■ PROBLEM DESCRIPTION: Once the pictures are set aside, print the records that follow exactly as written.

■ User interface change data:
....................

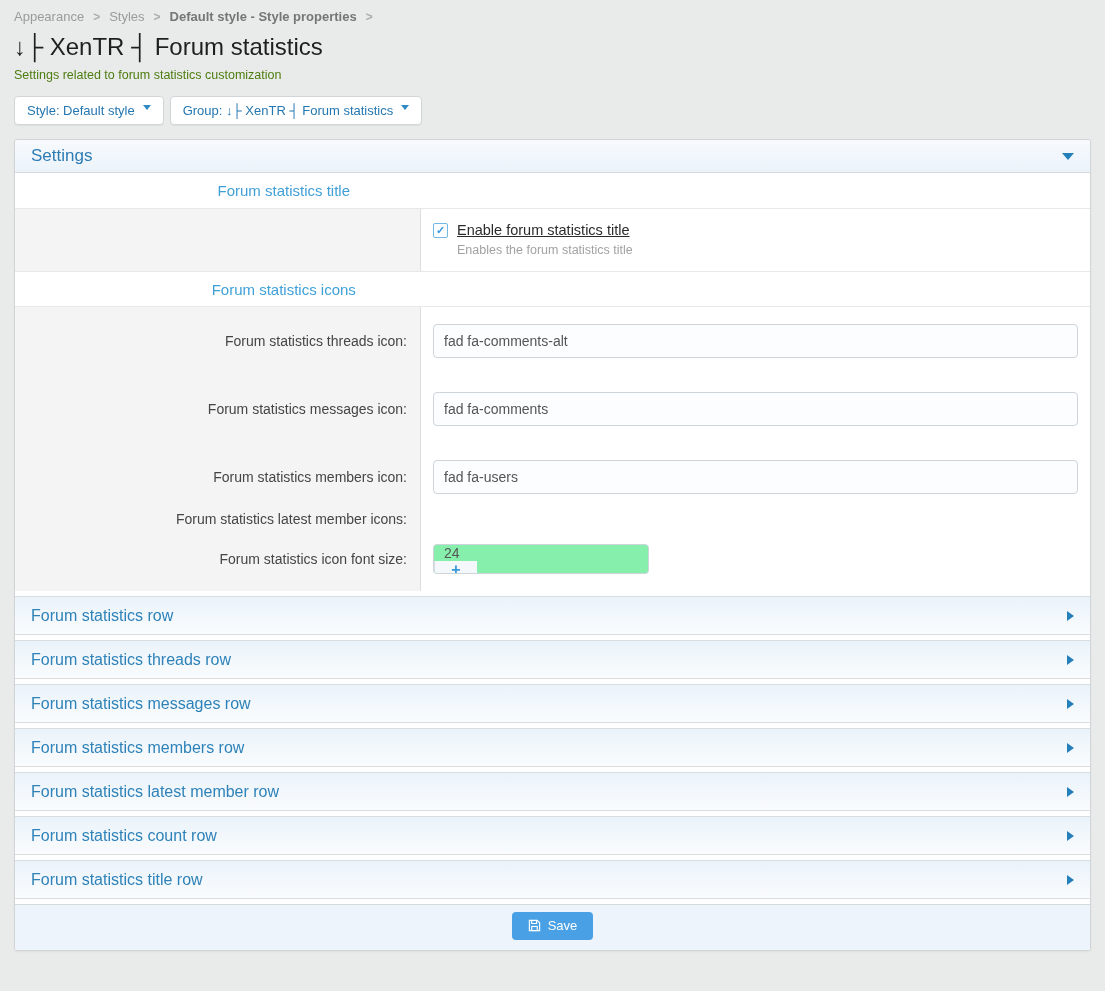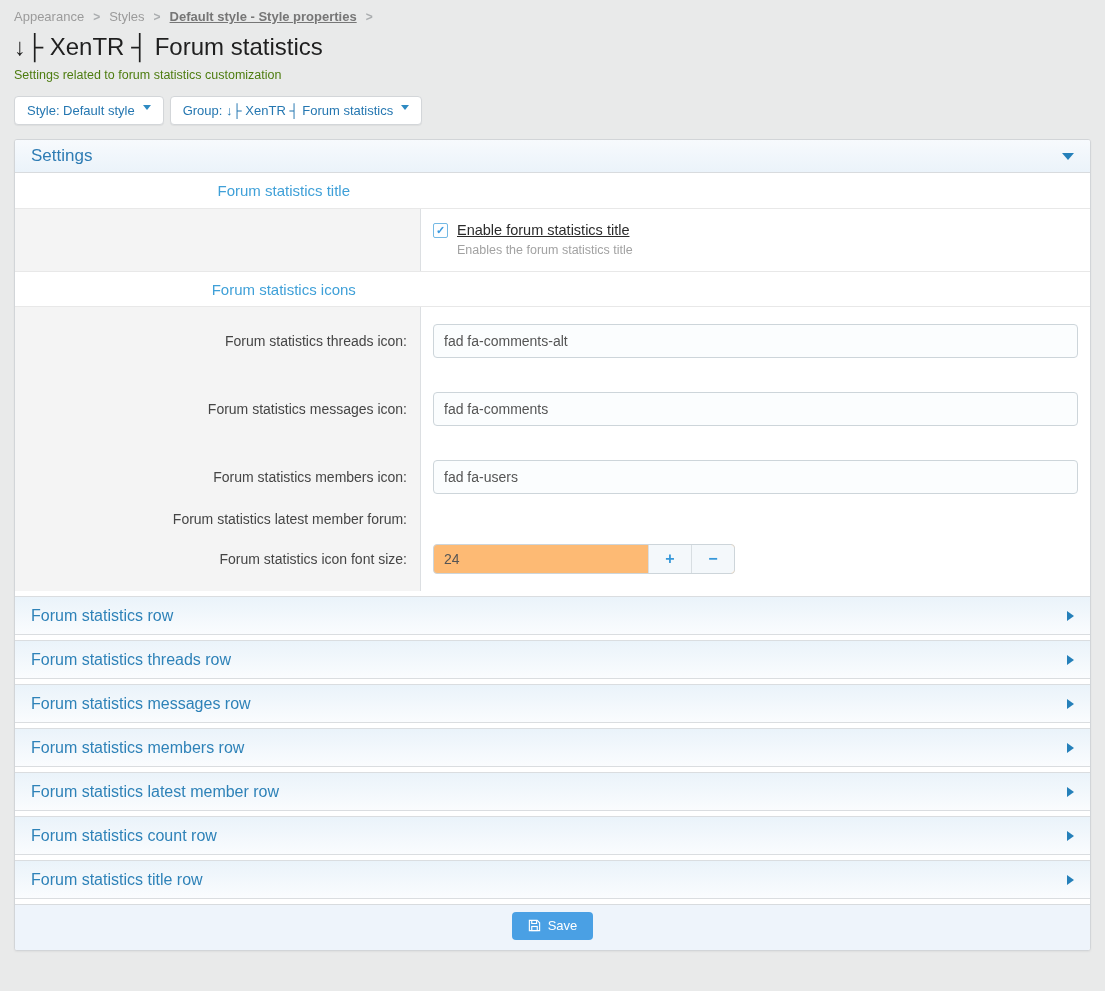--- a/index.html
+++ b/index.html
@@ -8,21 +8,21 @@
     width: 1105px; height: 991px;
     background: #e9eaea;
     font-family: "Liberation Sans", sans-serif;
     overflow: hidden;
   }
   .page { padding: 0 14px; }
 
   
   .breadcrumb { padding-top: 9px; display: flex; align-items: center; gap: 9px; font-size: 13px; }
   .crumb { color: #9b9b9b; cursor: pointer; }
-  .crumb.bold { font-weight: bold; color: #767676; text-decoration: underline; }
+  .crumb.bold { font-weight: bold; color: #767676; }
   .crumb-sep { color: #aaadaf; font-size: 12px; font-weight: bold; }
 
   
   .page-title { margin-top: 9px; font-size: 24px; color: #1f1f1f; font-weight: 400; }
   .page-subtitle { margin-top: 7px; font-size: 12.5px; color: #4d7c0f; }
 
   
   .filter-row { margin-top: 14px; display: flex; gap: 6px; }
   .filter-btn {
     background: #fff; border: 1px solid #d3d6d9; border-radius: 4px;
@@ -80,21 +80,21 @@
   .text-input {
     display: block; width: 100%; height: 30px;
     border: 1px solid #cdd5da; border-radius: 4px; background: #fbfdfe;
     padding: 16px 10px; font-size: 14px; color: #555;
     font-family: "Liberation Sans", sans-serif; outline: none;
   }
 
   
   .number-group {
     display: inline-flex; height: 30px; border: 1px solid #cdd5da; border-radius: 4px;
-    overflow: hidden; background: #fdba74;
+    overflow: hidden; background: #86efac; flex-direction: column;
   }
   .number-input {
     width: 214px; border: none; background: transparent; padding: 0 10px;
     font-size: 14px; color: #555; font-family: "Liberation Sans", sans-serif; outline: none;
   }
   .spin-btn {
     width: 43px; border-left: 1px solid #d8dee2; background: #f4f8fb;
     color: #3798d9; font-size: 16px; font-weight: bold;
     display: flex; align-items: center; justify-content: center; cursor: pointer;
   }
@@ -190,21 +190,21 @@
     </div>
 
     <div class="form-row">
       <div class="row-label-cell">Forum statistics members icon:</div>
       <div class="row-content-cell">
         <input class="text-input" type="text" value="fad fa-users" style="">
       </div>
     </div>
 
     <div class="form-row">
-      <div class="row-label-cell">Forum statistics latest member forum:</div>
+      <div class="row-label-cell">Forum statistics latest member icons:</div>
     </div>
 
     <div class="form-row">
       <div class="row-label-cell">Forum statistics icon font size:</div>
       <div class="row-content-cell">
         <div class="number-group">
           <input class="number-input" type="text" value="24" style="">
           <span class="spin-btn">+</span>
           <span class="spin-btn">−</span>
         </div>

....................

■ REPLY TO THE EXERCISE:
--- a/index.html
+++ b/index.html
@@ -8,21 +8,21 @@
     width: 1105px; height: 991px;
     background: #e9eaea;
     font-family: "Liberation Sans", sans-serif;
     overflow: hidden;
   }
   .page { padding: 0 14px; }
 
   
   .breadcrumb { padding-top: 9px; display: flex; align-items: center; gap: 9px; font-size: 13px; }
   .crumb { color: #9b9b9b; cursor: pointer; }
-  .crumb.bold { font-weight: bold; color: #767676; text-decoration: underline; }
+  .crumb.bold { font-weight: bold; color: #767676; }
   .crumb-sep { color: #aaadaf; font-size: 12px; font-weight: bold; }
 
   
   .page-title { margin-top: 9px; font-size: 24px; color: #1f1f1f; font-weight: 400; }
   .page-subtitle { margin-top: 7px; font-size: 12.5px; color: #4d7c0f; }
 
   
   .filter-row { margin-top: 14px; display: flex; gap: 6px; }
   .filter-btn {
     background: #fff; border: 1px solid #d3d6d9; border-radius: 4px;
@@ -80,21 +80,21 @@
   .text-input {
     display: block; width: 100%; height: 30px;
     border: 1px solid #cdd5da; border-radius: 4px; background: #fbfdfe;
     padding: 16px 10px; font-size: 14px; color: #555;
     font-family: "Liberation Sans", sans-serif; outline: none;
   }
 
   
   .number-group {
     display: inline-flex; height: 30px; border: 1px solid #cdd5da; border-radius: 4px;
-    overflow: hidden; background: #fdba74;
+    overflow: hidden; background: #86efac; flex-direction: column;
   }
   .number-input {
     width: 214px; border: none; background: transparent; padding: 0 10px;
     font-size: 14px; color: #555; font-family: "Liberation Sans", sans-serif; outline: none;
   }
   .spin-btn {
     width: 43px; border-left: 1px solid #d8dee2; background: #f4f8fb;
     color: #3798d9; font-size: 16px; font-weight: bold;
     display: flex; align-items: center; justify-content: center; cursor: pointer;
   }
@@ -190,21 +190,21 @@
     </div>
 
     <div class="form-row">
       <div class="row-label-cell">Forum statistics members icon:</div>
       <div class="row-content-cell">
         <input class="text-input" type="text" value="fad fa-users" style="">
       </div>
     </div>
 
     <div class="form-row">
-      <div class="row-label-cell">Forum statistics latest member forum:</div>
+      <div class="row-label-cell">Forum statistics latest member icons:</div>
     </div>
 
     <div class="form-row">
       <div class="row-label-cell">Forum statistics icon font size:</div>
       <div class="row-content-cell">
         <div class="number-group">
           <input class="number-input" type="text" value="24" style="">
           <span class="spin-btn">+</span>
           <span class="spin-btn">−</span>
         </div>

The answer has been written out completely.